As more reports drift in we
are all taking stock and working towards finding solutions to lost gear and
supplies. I find it hard to believe there would be any other way to go about
this mountain, no matter what country you come from, it is hard to get here
and even harder to give up if your fellow man can help! Each day people from
six countries gather around the computer to check the weather forecast and
plan our ascent.
Keep Dreaming, Ben Clark
Dispatch 31, May 6, 2003:
16,400’ Mount Everest Base-camp
Like any other day during
this storm it was unsafe to venture upward towards the mountain. I chose a
different path. Concerned and deeply moved by the culture that surrounds the
mountain and in turn gives it it’s meaning, I traveled through the gale to the
RongBuk Monestary to visit a Llama or High priest who has been praying for our
expedition.
I did not come to Tibet to
undergo a metaphysical transformation of religious beliefs. I also did not
come here to absorb the trendy “Free Tibet” lingo of radicals who have never
been here or seen the squat toilets we share with Tibetans. For what it is
worth, I have not seen an absence of smiles and some Tibetans are proud of the
growth in opportunity since the Chinese occupation. I don’t say this because
I am a thoughtless man, I say it because I am critical, analytical and truth
seeking. These traits keep me objective and grounded in reality despite such
surreal liftoffs from the daily American routine. Sometimes though, the truth
is a stretch I must swallow and endorse, no matter how fantastic.
I visited the monk to
investigate the tales and legends of Mount Everest or Chomolungma its Tibetan
name. Although based on folklore and widespread variations over 5 million
people on both sides of the peak do not call it Everest, when translated they
refer to it as “the Mother Goddess of the Earth”. I argue against numbers
regularly, but not 5 million people in the direct vicinity, not against my own
experience here. It is an experience on a mountain with people from 15
nations interwoven with conversations and exchanges with a Llama, a high
priest who has lived 4.5 miles from this mountain for over ten years.
The Llama has visited us
regularly since we had our puja blessing ceremony and told me that he prays
for me regularly. I let him use my sat-phone and he returned with seeds
blessed by the Oracle of the State of the Dalai Llama, he said these would
protect me. I walked away from ABC as the storm began its approach. When the
winds began to ravage the mountain he told me it was because something is
angering the peak. The largest commercial expedition, one utilizing a contest
and that has overlooked and used the culture here lost all their tents on the
upper mountain. He offered me a Coke for my return to base-camp as a gesture
to me for caring so much about learning about him and his culture.

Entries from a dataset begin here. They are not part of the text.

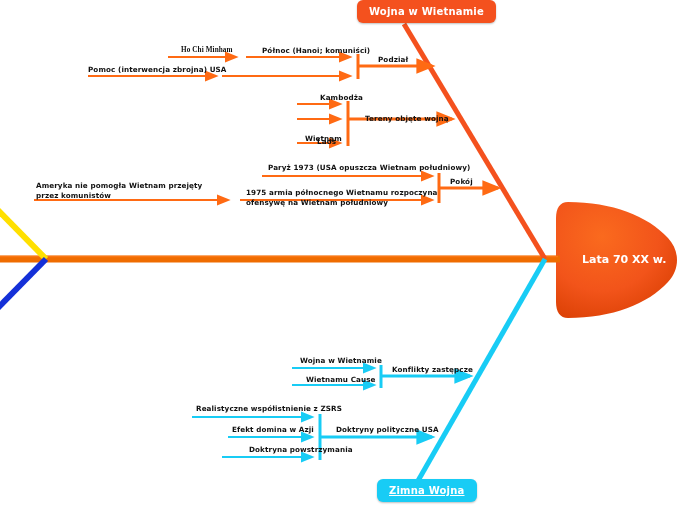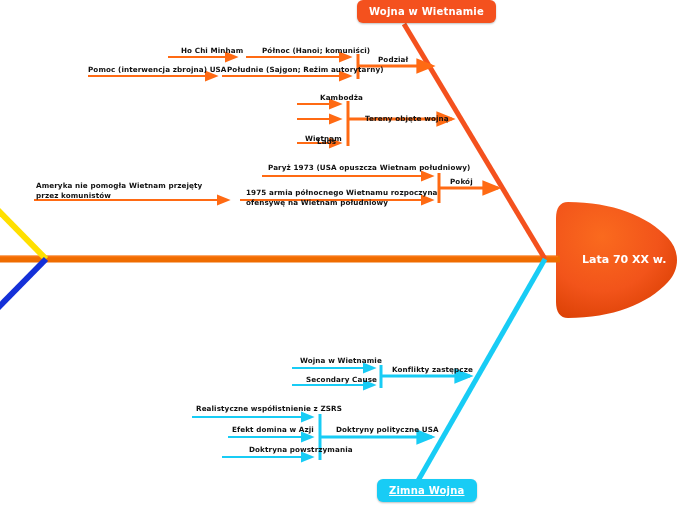--- a/index.html
+++ b/index.html
@@ -163,7 +163,7 @@
 
   <div class="node-pill pill-cyan" style="left:377px; top:479px;">Zimna Wojna</div>
 
-  <div class="lbl" style="left:181px; top:46px;">Ho Chi Minham</div>
+  <div class="lbl" style="left:181px; top:46px;font-family:Liberation Serif, serif;">Ho Chi Minham</div>
   <div class="lbl" style="left:262px; top:46px;">Północ (Hanoi; komuniści)</div>
   <div class="lbl" style="left:88px; top:65px;">Pomoc (interwencja zbrojna) USA</div>
   <div class="lbl" style="left:227px; top:65px;">Południe (Sajgon; Reżim autorytarny)</div>

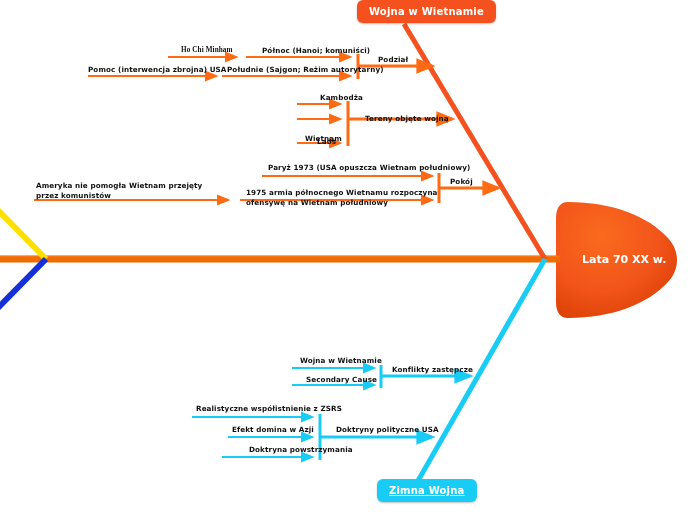--- a/index.html
+++ b/index.html
@@ -166,7 +166,6 @@
   <div class="lbl" style="left:181px; top:46px;font-family:Liberation Serif, serif;">Ho Chi Minham</div>
   <div class="lbl" style="left:262px; top:46px;">Północ (Hanoi; komuniści)</div>
   <div class="lbl" style="left:88px; top:65px;">Pomoc (interwencja zbrojna) USA</div>
-  <div class="lbl" style="left:227px; top:65px;">Południe (Sajgon; Reżim autorytarny)</div>
   <div class="lbl" style="left:378px; top:55px;">Podział</div>
 
   <div class="lbl" style="left:300px; top:93px;margin-left:20px;">Kambodża</div>

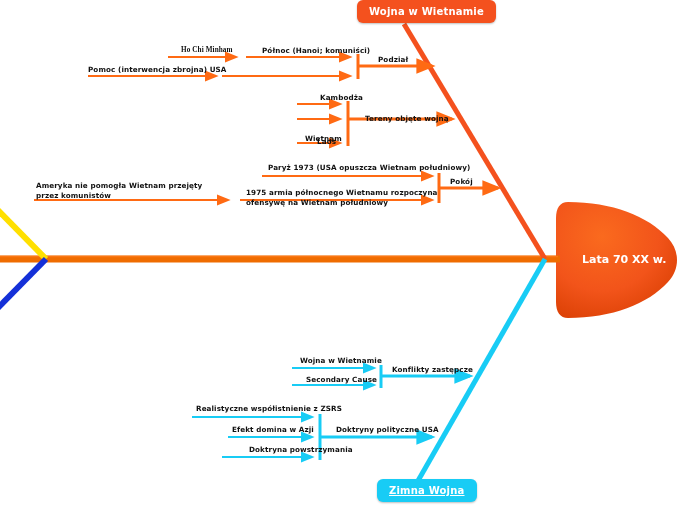--- a/index.html
+++ b/index.html
@@ -179,7 +179,7 @@
   <div class="lbl" style="left:450px; top:177px;text-align:center;">Pokój</div>
 
   <div class="lbl" style="left:300px; top:356px;">Wojna w Wietnamie</div>
-  <div class="lbl" style="left:306px; top:375px;">Secondary Cause</div>
+  <div class="lbl" style="left:306px; top:375px;">Wietnamu Cause</div>
   <div class="lbl" style="left:392px; top:365px;">Konflikty zastępcze</div>
 
   <div class="lbl" style="left:196px; top:404px;">Realistyczne współistnienie z ZSRS</div>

When I returned to base-camp,
our cook had returned from the ghost-town and wind torn ABC. He had news. Out
of the tents at the North Col, perched on an unprotected ledge, crowded out of
the protected area by large commercial expeditions, lies a single tent where
once there were six. This tent has no fly on it and broken poles, but by the
mercy of something, that tent is still there, in it lays our gear to continue
the climb.
Somehow, we have beaten the
odds! Somehow we were of the few granted mercy by the mountain.